- **WORK INSTRUCTIONS**
Leaving the pictures aside, return the listing exactly as it appears.

INFORMATION PROVIDED below:

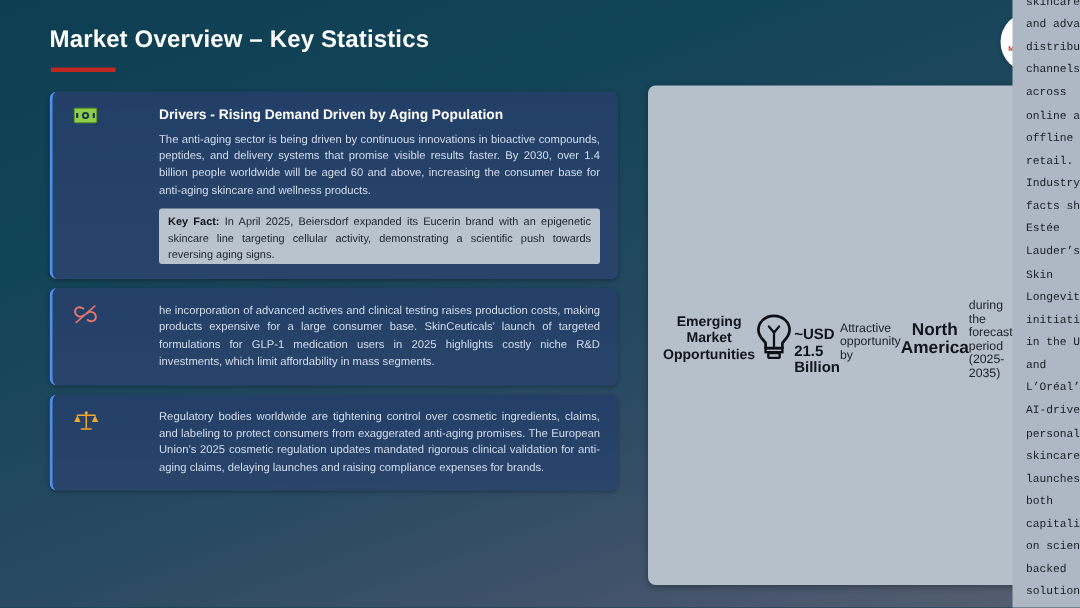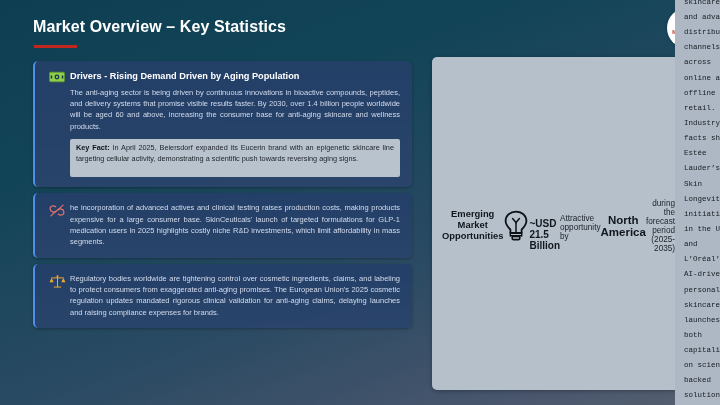--- a/index.html
+++ b/index.html
@@ -85,20 +85,21 @@
     position: relative;
     background: linear-gradient(180deg, rgba(35,63,104,0.96) 0%, rgba(42,68,107,0.94) 100%);
     border-radius: 5px;
     border-left: 2.5px solid #4d8fea;
     box-shadow: 0 1px 3px rgba(0,0,0,0.30);
     padding: 9px 12px 10px 9px;
     margin-bottom: 6px;
     box-sizing: border-box;
     display: flex;
     align-items: flex-start;
+    gap: 36px;
   }
   .card-icon {
     flex: 0 0 26px;
     width: 26px;
     display: flex;
     align-items: center;
     justify-content: center;
     padding-top: 1px;
   }
   .card-body { flex: 1 1 auto; min-width: 0; }
@@ -113,21 +114,21 @@
     font-size: 7.5px;
     color: #d3dced;
     line-height: 1.52;
     text-align: justify;
     margin: 0;
   }
   .callout {
     margin-top: 7px;
     background: #b9c3cd;
     border-radius: 2px;
-    padding: 4px 6px 12px 6px;
+    padding: 4px 6px 0 6px;
     font-size: 7.3px;
     line-height: 1.5;
     color: #20262e;
     text-align: justify;
   }
   .callout b { color: #0e1319; }
 
   
   .right-panel {
     position: absolute;
@@ -169,21 +170,21 @@
     font-size: 11.5px;
     font-weight: bold;
     color: #11161c;
     margin-top: 5px;
     text-align: center;
   }
   .panel-period {
     font-size: 8.2px;
     color: #1b2128;
     margin-top: 6px;
-    text-align: right;
+    text-align: left;
   }
   .panel-note {
     margin-top: 13px;
     width: 100%;
     flex: 1 1 auto;
     background: #aeb8c4;
     border-radius: 3px;
     padding: 7px 9px;
     box-sizing: border-box;
     font-size: 7.5px;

End of INFORMATION PROVIDED.

- **ANSWER TO THE EXERCISE**
--- a/index.html
+++ b/index.html
@@ -85,20 +85,21 @@
     position: relative;
     background: linear-gradient(180deg, rgba(35,63,104,0.96) 0%, rgba(42,68,107,0.94) 100%);
     border-radius: 5px;
     border-left: 2.5px solid #4d8fea;
     box-shadow: 0 1px 3px rgba(0,0,0,0.30);
     padding: 9px 12px 10px 9px;
     margin-bottom: 6px;
     box-sizing: border-box;
     display: flex;
     align-items: flex-start;
+    gap: 36px;
   }
   .card-icon {
     flex: 0 0 26px;
     width: 26px;
     display: flex;
     align-items: center;
     justify-content: center;
     padding-top: 1px;
   }
   .card-body { flex: 1 1 auto; min-width: 0; }
@@ -113,21 +114,21 @@
     font-size: 7.5px;
     color: #d3dced;
     line-height: 1.52;
     text-align: justify;
     margin: 0;
   }
   .callout {
     margin-top: 7px;
     background: #b9c3cd;
     border-radius: 2px;
-    padding: 4px 6px 12px 6px;
+    padding: 4px 6px 0 6px;
     font-size: 7.3px;
     line-height: 1.5;
     color: #20262e;
     text-align: justify;
   }
   .callout b { color: #0e1319; }
 
   
   .right-panel {
     position: absolute;
@@ -169,21 +170,21 @@
     font-size: 11.5px;
     font-weight: bold;
     color: #11161c;
     margin-top: 5px;
     text-align: center;
   }
   .panel-period {
     font-size: 8.2px;
     color: #1b2128;
     margin-top: 6px;
-    text-align: right;
+    text-align: left;
   }
   .panel-note {
     margin-top: 13px;
     width: 100%;
     flex: 1 1 auto;
     background: #aeb8c4;
     border-radius: 3px;
     padding: 7px 9px;
     box-sizing: border-box;
     font-size: 7.5px;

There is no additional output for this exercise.